• WHAT TO PRODUCE
Scan the material for "padding". Copy every line it appears in.

------------------------------------------------------------------------

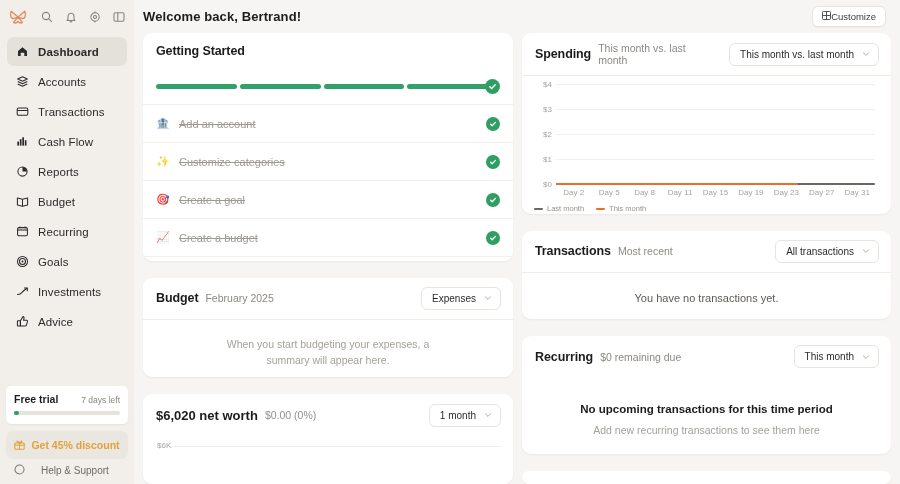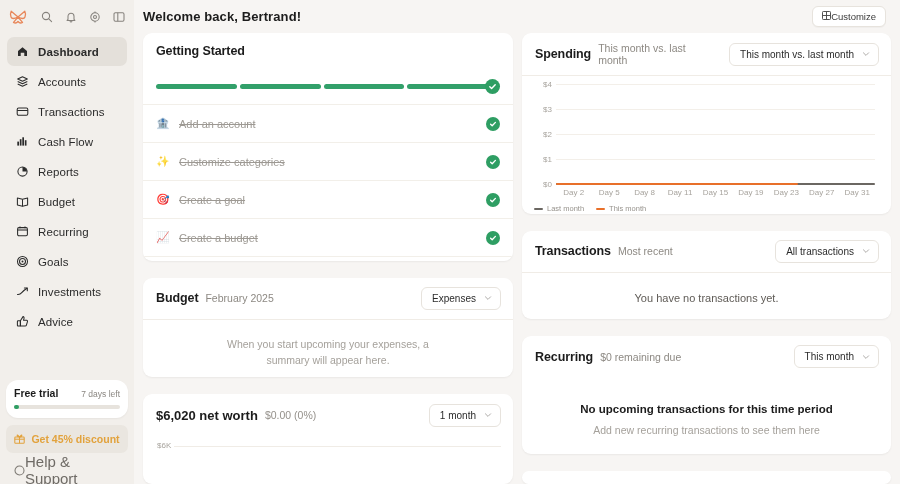--- a/index.html
+++ b/index.html
@@ -461,7 +461,7 @@
             </span>
           </div>
           <div class="empty-budget">
-            <div>When you start upcoming your expenses, a</div>
+            <div>When you start budgeting your expenses, a</div>
             <div>summary will appear here.</div>
           </div>
         </section>

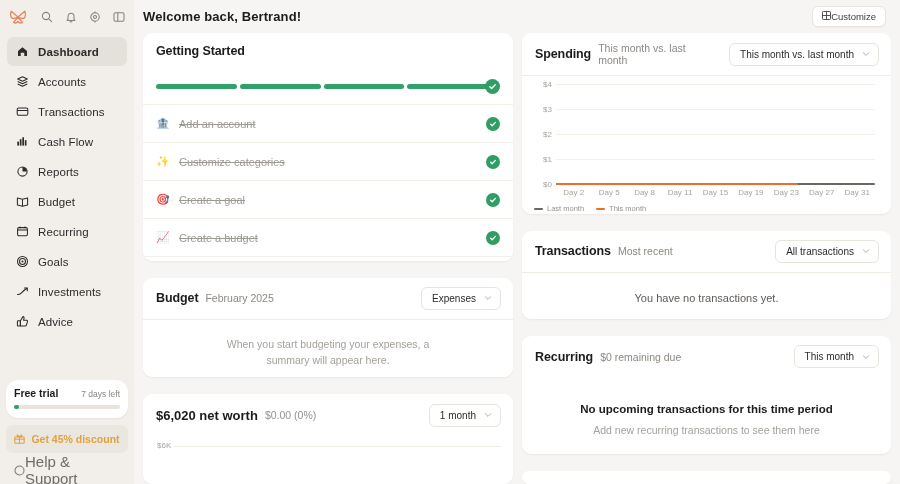--- a/index.html
+++ b/index.html
@@ -47,7 +47,7 @@
 
   .sb-bottom { position: absolute; left: 0; bottom: 0; width: 134px; padding: 0 6px 3px 6px; }
   .trial-card {
-    background: #fff; border-radius: 12px;
+    background: #fff; border-radius: 5px;
     padding: 7px 8px 9px 8px;
     box-shadow: 0 1px 2px rgba(0,0,0,.05);
   }

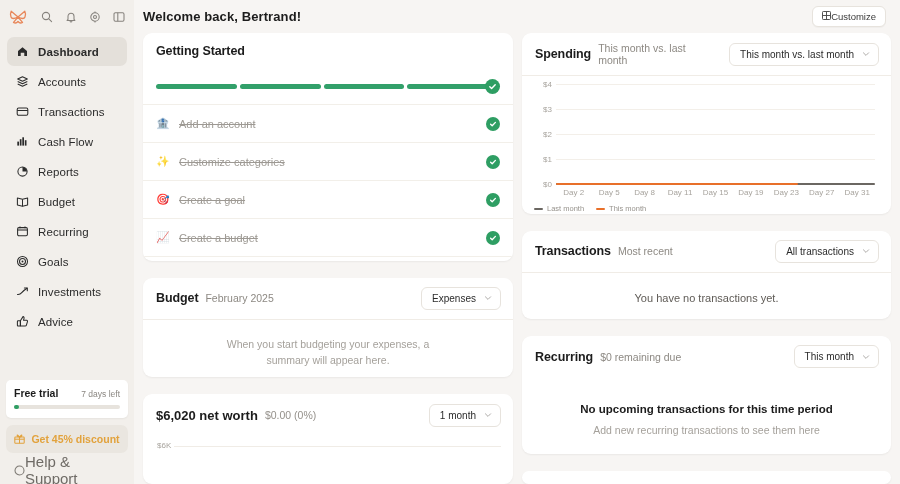--- a/index.html
+++ b/index.html
@@ -67,10 +67,10 @@
     cursor: pointer;
   }
   .help {
-    margin-top: 6px; height: 22px;
-    display: flex; align-items: center; gap: 0;
+    height: 22px;
+    display: flex; align-items: center; gap: 16px;
     padding: 0 8px;
-    font-size: 15px; color: #6f6b66;
+    font-size: 10px; color: #6f6b66;
     cursor: pointer;
   }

------------------------------------------------------------------------

• TASK SOLUTION
   .sb-bottom { position: absolute; left: 0; bottom: 0; width: 134px; padding: 0 6px 3px 6px; }
     padding: 7px 8px 9px 8px;
     padding: 0 8px;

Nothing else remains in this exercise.